French film, stage and television actor

Philippe Jean Marie Robert Brizard (28 August 1933 – 20 February 2021) was a French film, stage and television actor.

== Life and career ==
Brizard was born in Dieppe. He began his stage career in 1961, playing a priest in the stage play Dommage qu'elle est une putain. He then began his screen career in 1963, appearing in the film Les vierges. In 1964, he appeared in the film Les Gros Bras.

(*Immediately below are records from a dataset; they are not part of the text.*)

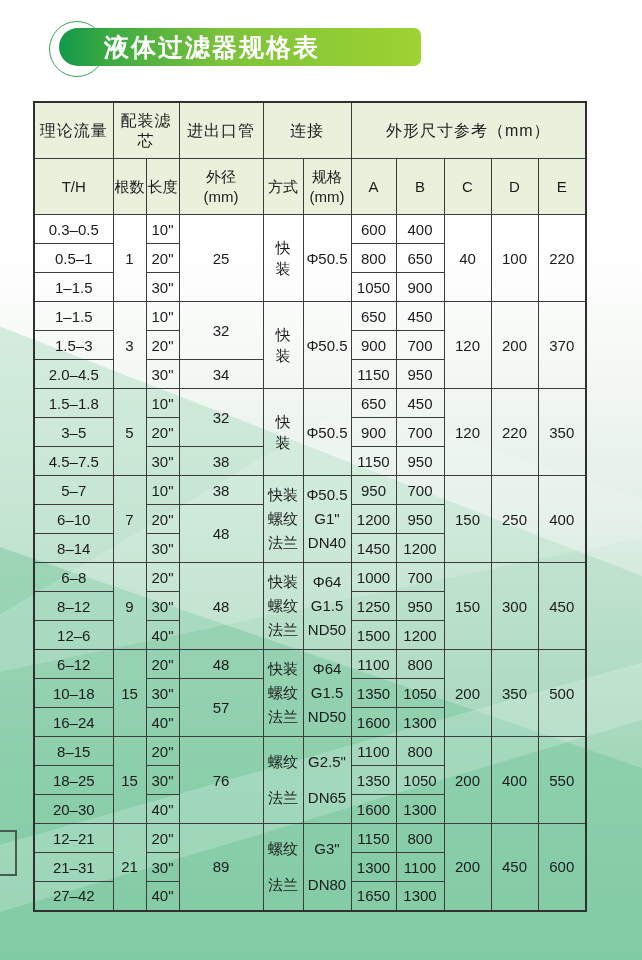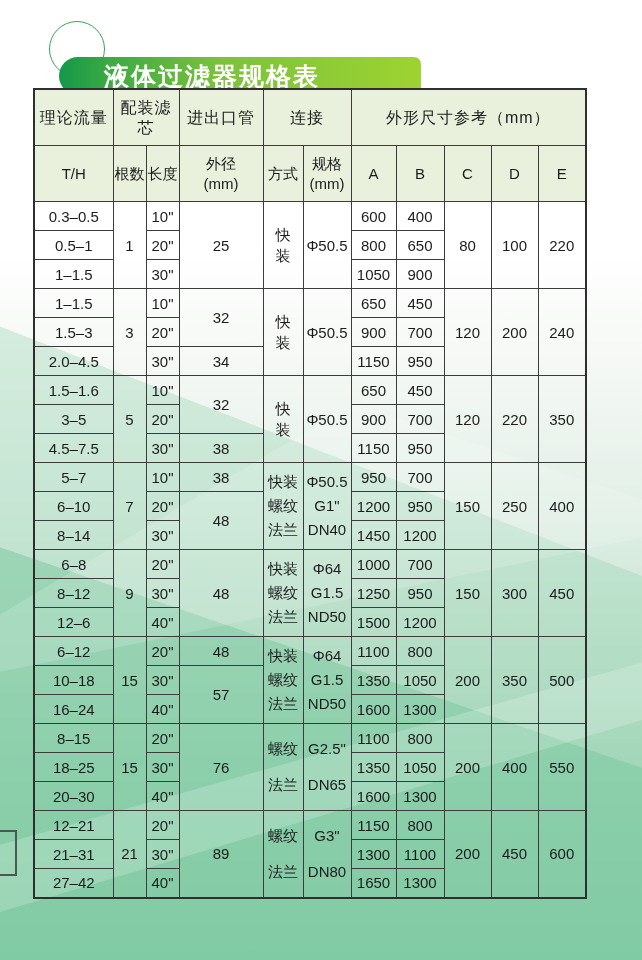"液体过滤器规格表" .banner-bar { margin-top: 29px -> none }
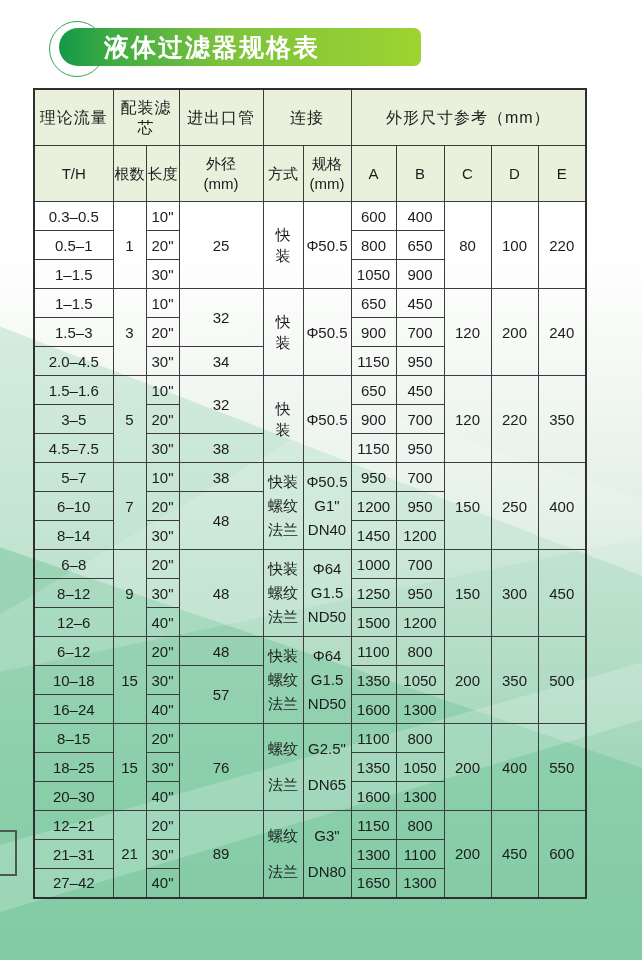"理论流量" table.spec { top: 88px -> 101px }
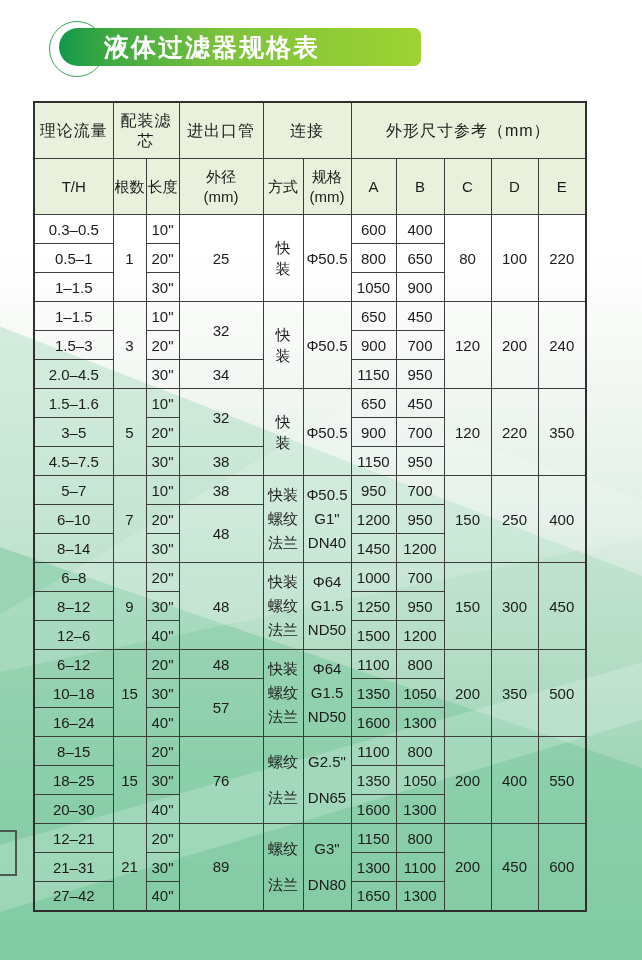"80" td { text: 80 -> 40 }
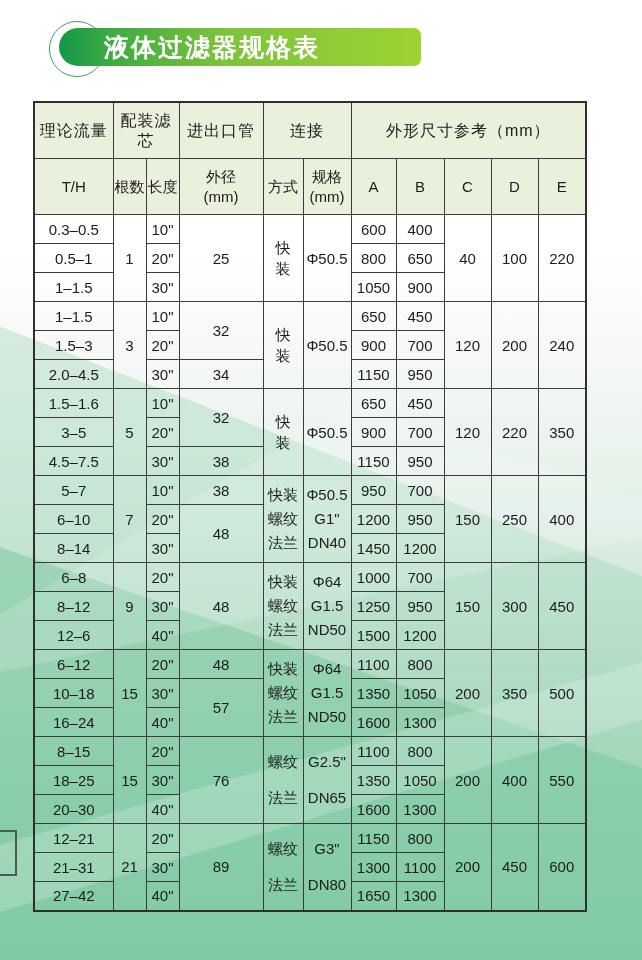"240" td { text: 240 -> 370 }
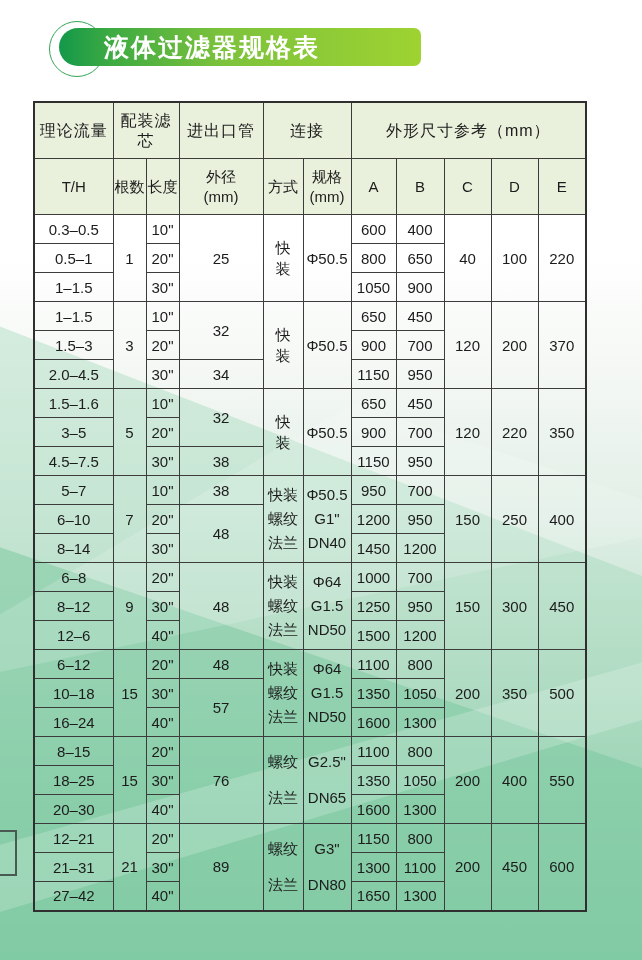"1.5–1.6" td { text: 1.6 -> 1.8 }
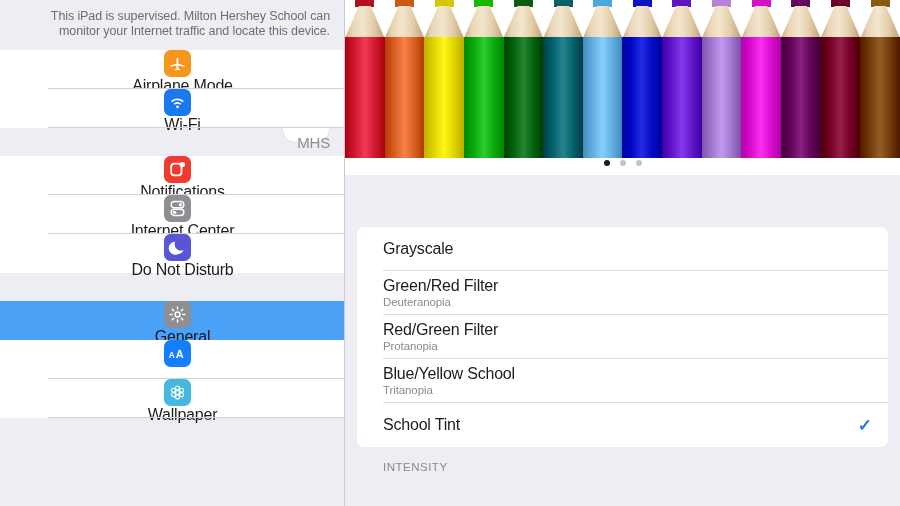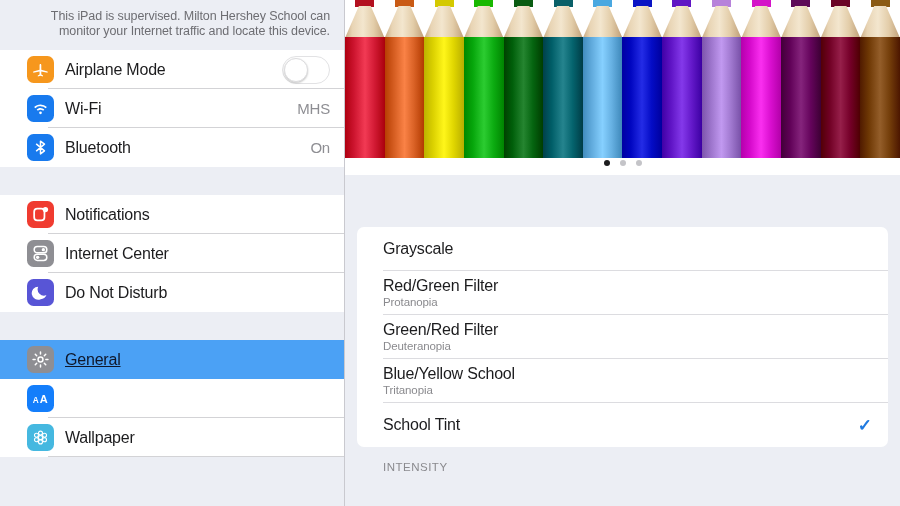"Airplane Mode" .row { flex-direction: none -> column; padding-left: 27px -> 10px }
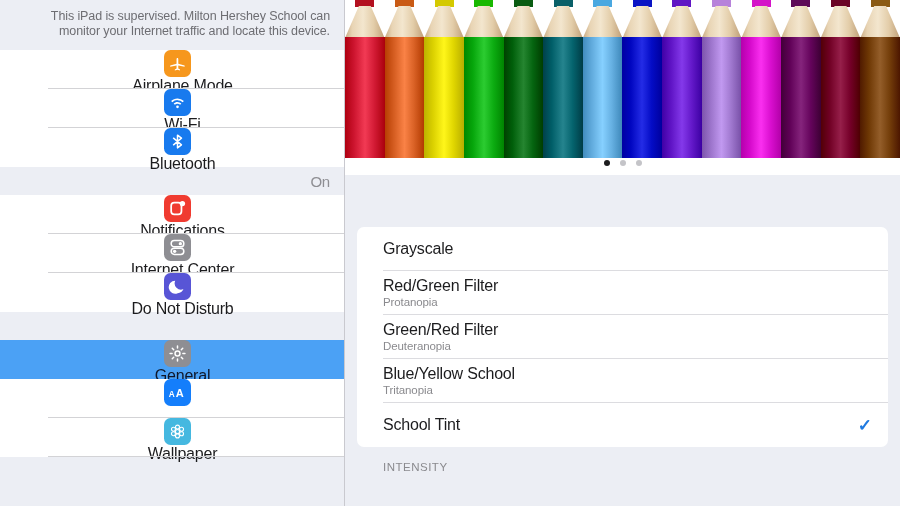"Bluetooth" div.row { html: <div> <span> <svg> <path></path> </svg> </span> <span>Bluetooth</span> <span>On</span> </div> -> none }
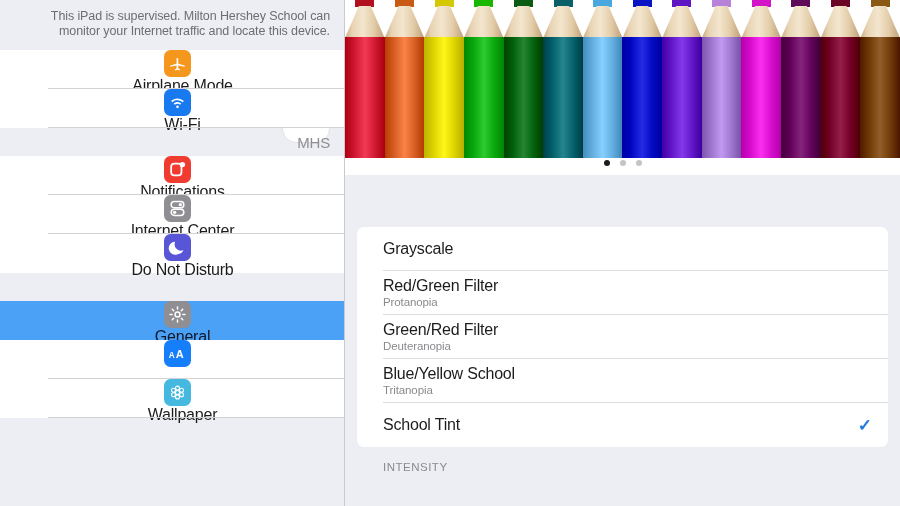"Red/Green Filter" div.d-row { order: before "Green/Red Filter" -> after "Green/Red Filter" }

Later in his career, from 1992 to 1994, Brizard starred as Emile in the TF1 television series Le Miel et les Abeilles. He guest-starred in numerous television programs including Les Faucheurs de marguerites, Merci Bernard, V comme vengeance, Merci Sylvestre, L'Aéropostale, courrier du ciel, Petit déjeuner compris, Les Compagnons de Baal, Médecins de nuit and Hôtel de police. He also appeared in numerous films such as Le Diable dans la boîte, Incorrigible, Un aller simple, The Savage State, Tête à claques, The Infernal Trio, Les Surdoués de la première compagnie, La Soupe aux choux, French Connection II, L'école est finie, The Woman Cop, Jupiter's Thigh, Le Débutant and Le Bon Plaisir.

Brizard retired from acting in 2008, last appearing in the France 3 television series Famille d'accueil.

== Death ==
Brizard died in Paris on 20 February 2021, at the age of 87.